------ INPUT ------

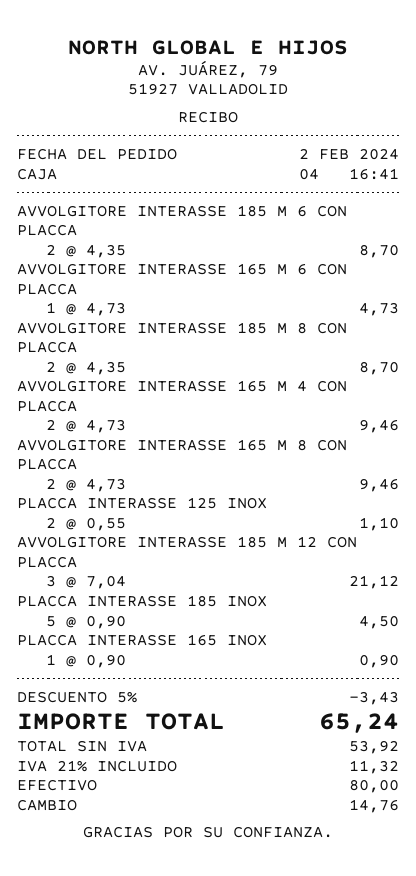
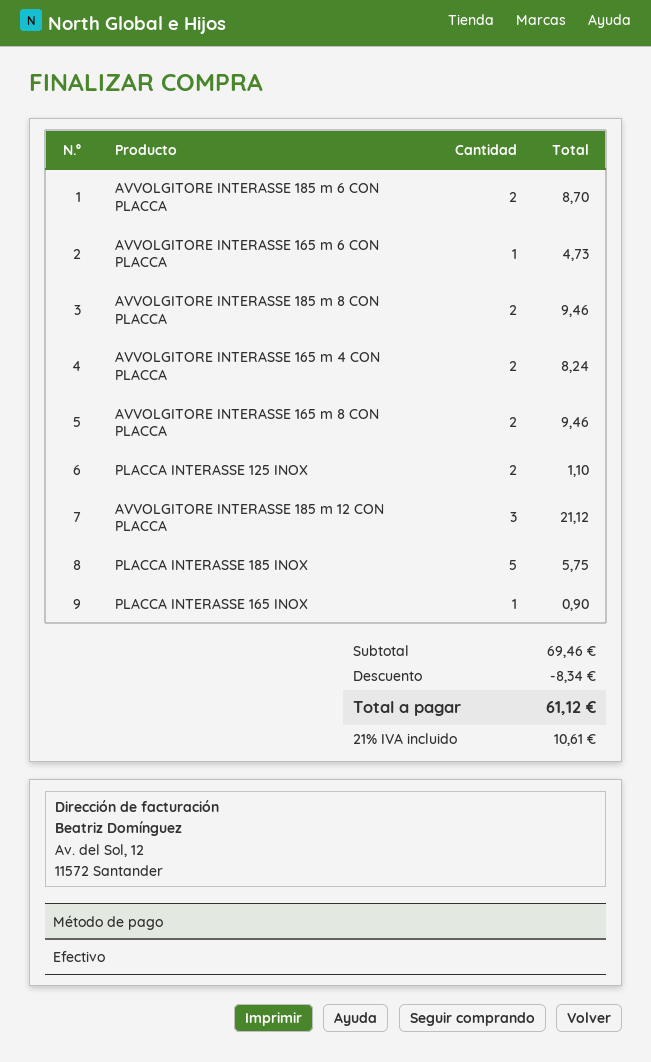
AVVOLGITORE INTERASSE 185 M 8 CON PLACCA: 2 for 8.70 -> 2 for 9.46
AVVOLGITORE INTERASSE 165 M 4 CON PLACCA: 2 for 9.46 -> 2 for 8.24
PLACCA INTERASSE 185 INOX: 5 for 4.50 -> 5 for 5.75
discount: 3.43 -> 8.34
tax: 21% = 11.32 -> 21% = 10.61
total: 65.24 -> 61.12

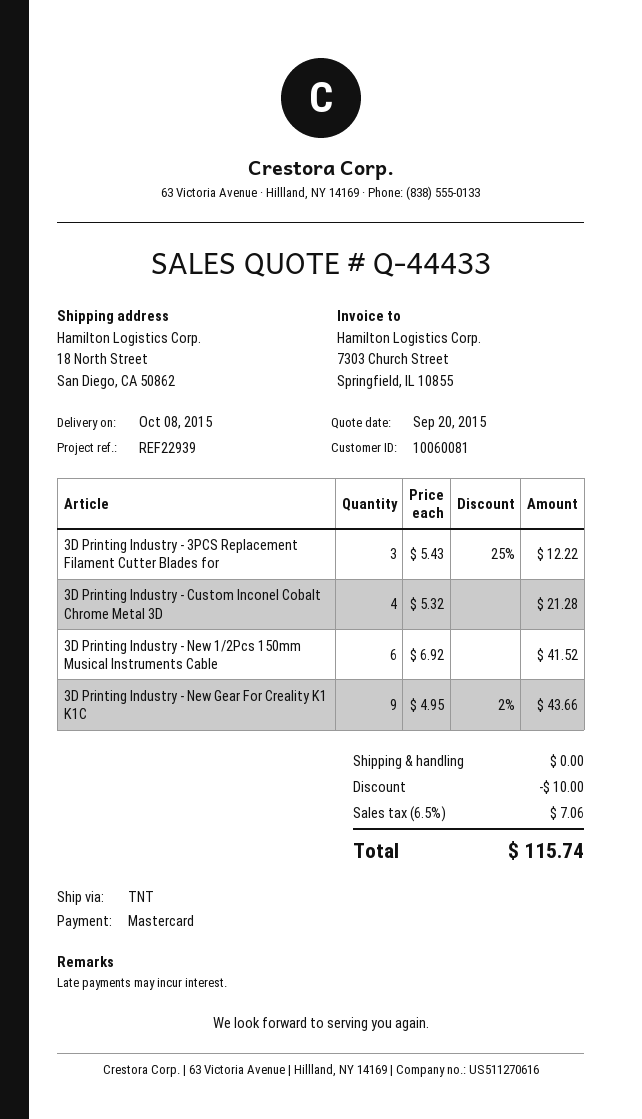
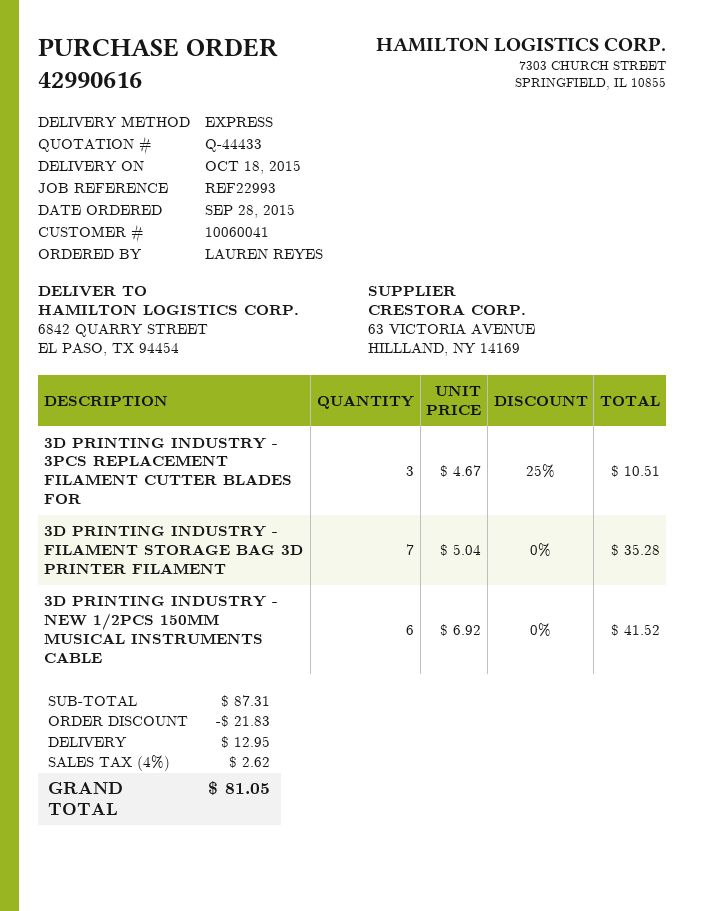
delivery date: 2015-10-08 -> 2015-10-18
customer number: 10060081 -> 10060041
reference: REF22939 -> REF22993
shipping method: TNT -> express
ship to: 18 North Street, San Diego, CA 50862 -> 6842 QUARRY STREET, EL PASO, TX 94454
3D Printing Industry - 3PCS Replacement Filament Cutter Blades for: 3 x 5.43 - 25% = 12.22 -> 3 x 4.67 - 25% = 10.51
3D Printing Industry - Custom Inconel Cobalt Chrome Metal 3D: 4 x 5.32 = 21.28 -> none
3D Printing Industry - New Gear For Creality K1 K1C: 9 x 4.95 - 2% = 43.66 -> none
3D PRINTING INDUSTRY - FILAMENT STORAGE BAG 3D PRINTER FILAMENT: none -> 7 x 5.04 = 35.28
discount: 10.00 -> 21.83
shipping: 0.00 -> 12.95
tax: 6.5% = 7.06 -> 4% = 2.62
total: 115.74 -> 81.05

------

**AIM OF THE EXERCISE:** In the entries above, which lines hold the word "INTERASSE"? Copy them out.

**RESPONSE BELOW:**
AVVOLGITORE INTERASSE 185 M 8 CON PLACCA: 2 for 8.70 -> 2 for 9.46
AVVOLGITORE INTERASSE 165 M 4 CON PLACCA: 2 for 9.46 -> 2 for 8.24
PLACCA INTERASSE 185 INOX: 5 for 4.50 -> 5 for 5.75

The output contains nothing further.